Teodor Currentzis ist der Popstar der Klassikszene, auch weil seine Aufführungen gern zu Tanzorgien werden. Das prädestiniert ihn für jenes Stück, das Richard Wagner einst hochtrabend als "Apotheose des Tanzes" verklärte, die Siebente Sinfonie von Ludwig van Beethoven. Currentzis, der seinen Beethoven-Sinfonien-Zyklus großspurig mit einer überwältigenden Fünften begonnen hat, schiebt nun die Siebte nach. Doch der Rausch um des Rausches willen, den einst sein Kollege Carlos Kleiber hier so unwiderstehlich zu entfalten wusste, ist bei Currentzis nicht das entscheidende Thema. Bei ihm geht es um Melancholie, resultierend aus dem Grübeln über die Vorzüge und Schrecknisse der Vergangenheit, um die Drohungen und Verlockungen der Zukunft und damit darum, was in der Gegenwart zu tun bleibt. Manchmal zerbröselt Currentzis dabei die Musik zu hochmodernen Klanggespinsten der Verzagtheit, sodass diese Aufführung den Hörer nicht wild taumelnd, sondern recht nachdenklich verlässt. (Sony)

Der jüdisch-französische Komponist und Klaviervirtuose Charles-Valentin Alkan wurde wie Richard Wagner 1813 geboren, er hat ihn um fünf Jahre überlebt. Mit seiner oft schwer zu spielenden Musik - Alkan hat fast nur für Klavier geschrieben -, hat er zu Lebzeiten nicht viel Erfolg gehabt. Das ändert sich gerade. Im Gegensatz zu seinem großen Konkurrenten Franz Liszt, im Gegensatz auch zum Schwulst vieler Spätromantiker verbindet Alkan rhythmischen Schwung, klassisches Formgefühl, logische Entwicklungsarbeit und große Emotionen in großen Tableaus zusammen, die dem Hörer unmittelbar einleuchten. Gerade in den überwältigenden, farbenreichen und poetisch tänzerischen Einspielungen Mark Viners, der auf seinem vierten Alkan-Album bei Piano Classics die große viersätzige "Symphonie" als Höhepunkt präsentiert, die, das ist ein typischer Alkan-Einfall, sich in den "Douze Études dans tous les tons mineurs" findet. Was für eine Verrücktheit, Sinfoniesätze als Etüden zu camouflieren!

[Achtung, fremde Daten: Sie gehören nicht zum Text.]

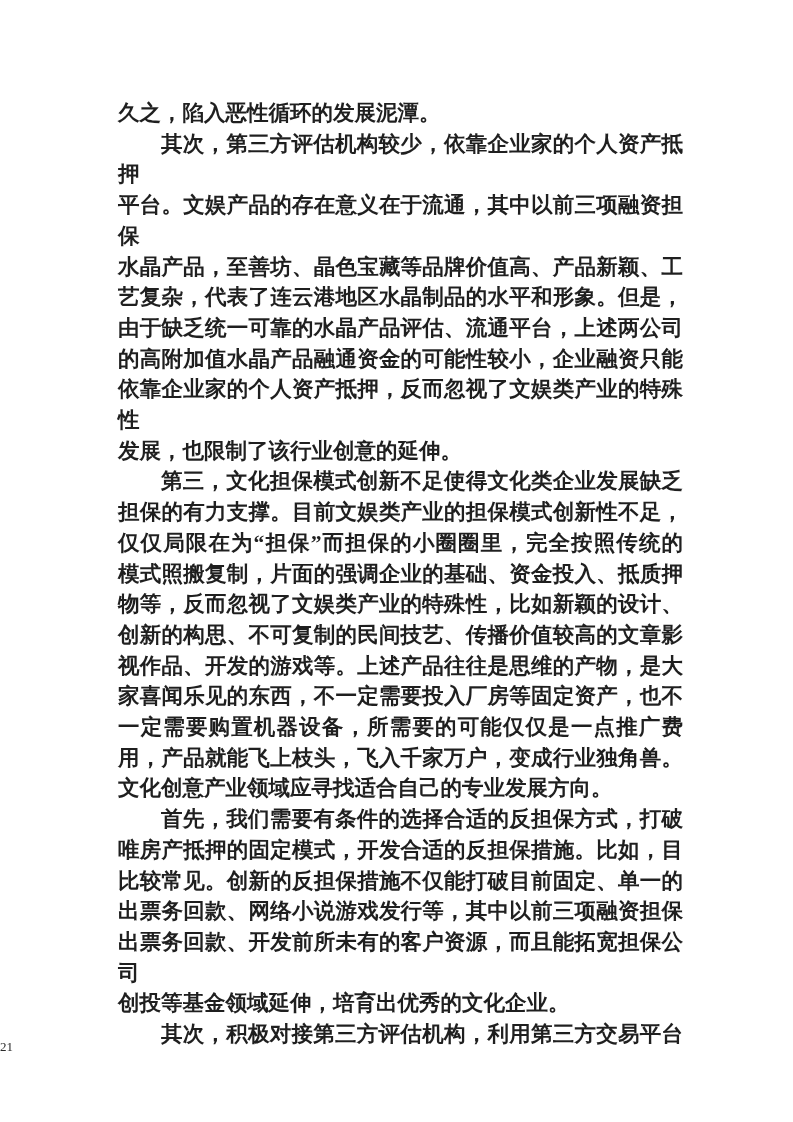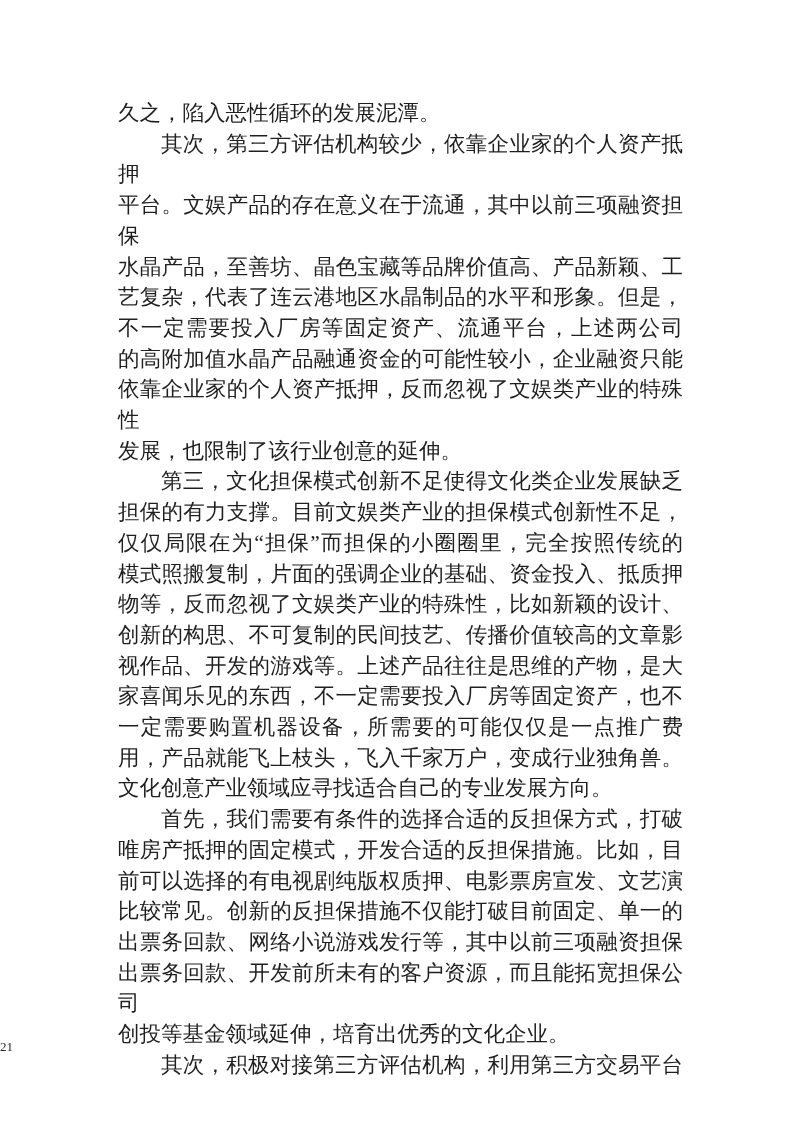"久之，陷入恶性循环的发展泥潭。" .line { font-weight: none -> bold }
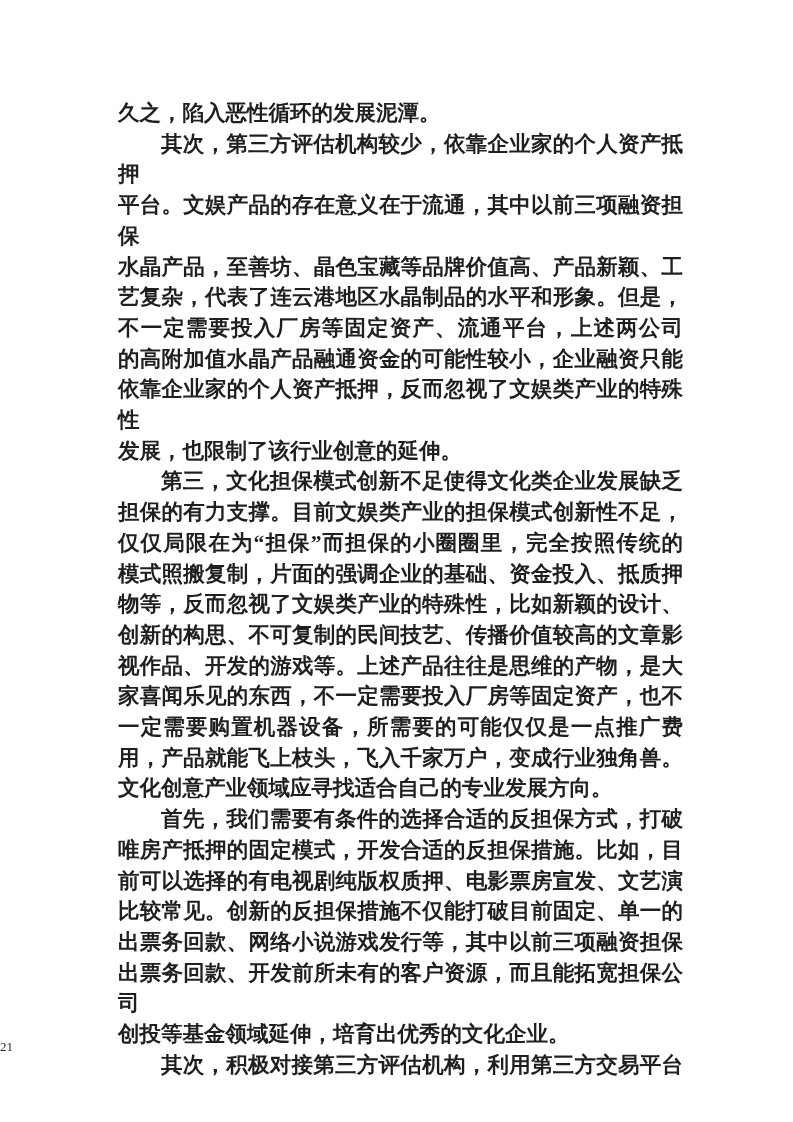"不一定需要投入厂房等固定资产、流通平台，上述两公司" div.line { text: 不一定需要投入厂房等固定资产 -> 由于缺乏统一可靠的水晶产品评估 }
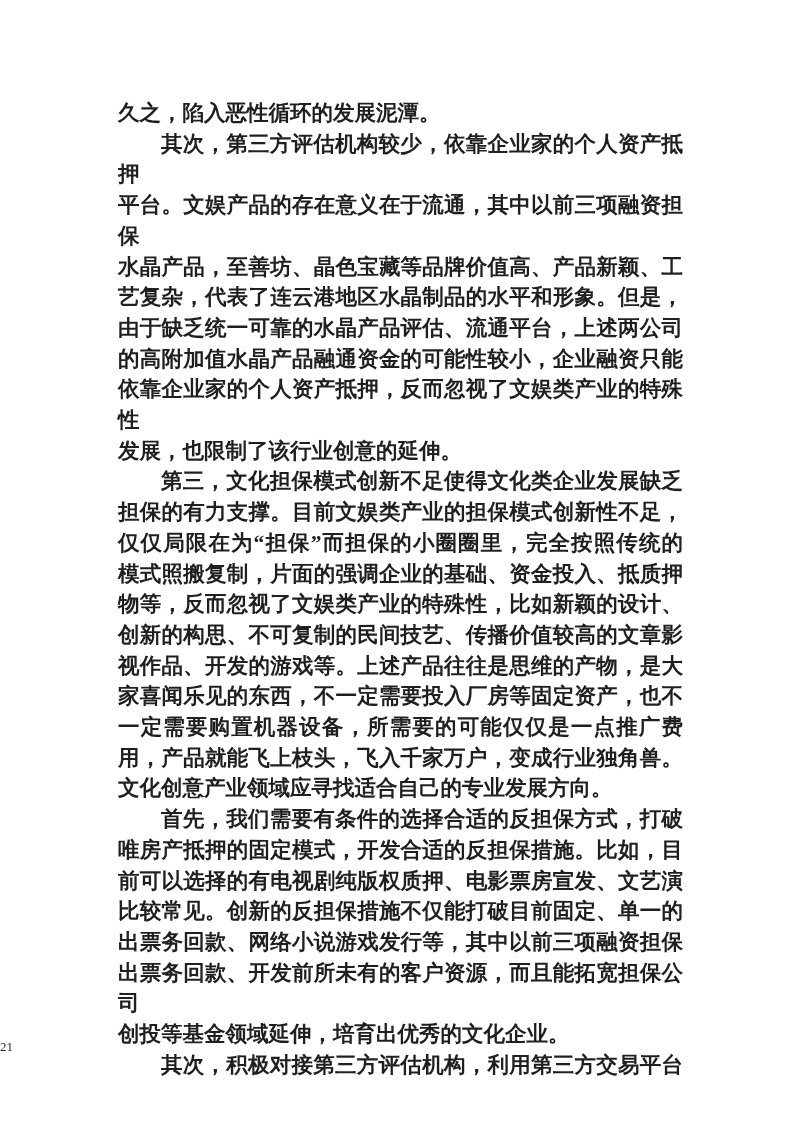"前可以选择的有电视剧纯版权质押、电影票房宣发、文艺演" div.line { html: <div>前可以选择的有电视剧纯版权质押、电影票房宣发、文艺演</div> -> none }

Diese Aufführung von Wolfgang A. Mozarts Liebeswechselkomödie "Così fan tutte" war die Sensation der letztjährigen Salzburger Festspiele. Erstens weil trotz der Seuche dennoch Oper vor Publikum möglich war, zweitens weil Dirigentin Joana Mallwitz die Wiener Philharmoniker, das Publikum und ihre Sängertruppe mit einer geschickt eingekürzten Version durch Leichtigkeit, Witz und Erotik verzauberte, drittens weil Regisseur Christof Loy genauso leicht, unverschnörkelt und modern erzählte, viertens weil Elsa Dreisig und Marianne Crebassa ganz ungeschminkt Liebe verhandelten, fünftens weil ... Ach was, es hat keinen Sinn, von dieser Zauberaufführung zu schwärmen, zumal sie jetzt auf DVD erschienen ist und damit der ganzen Welt ihre Vorzüge zugänglich macht. Ein Wunder.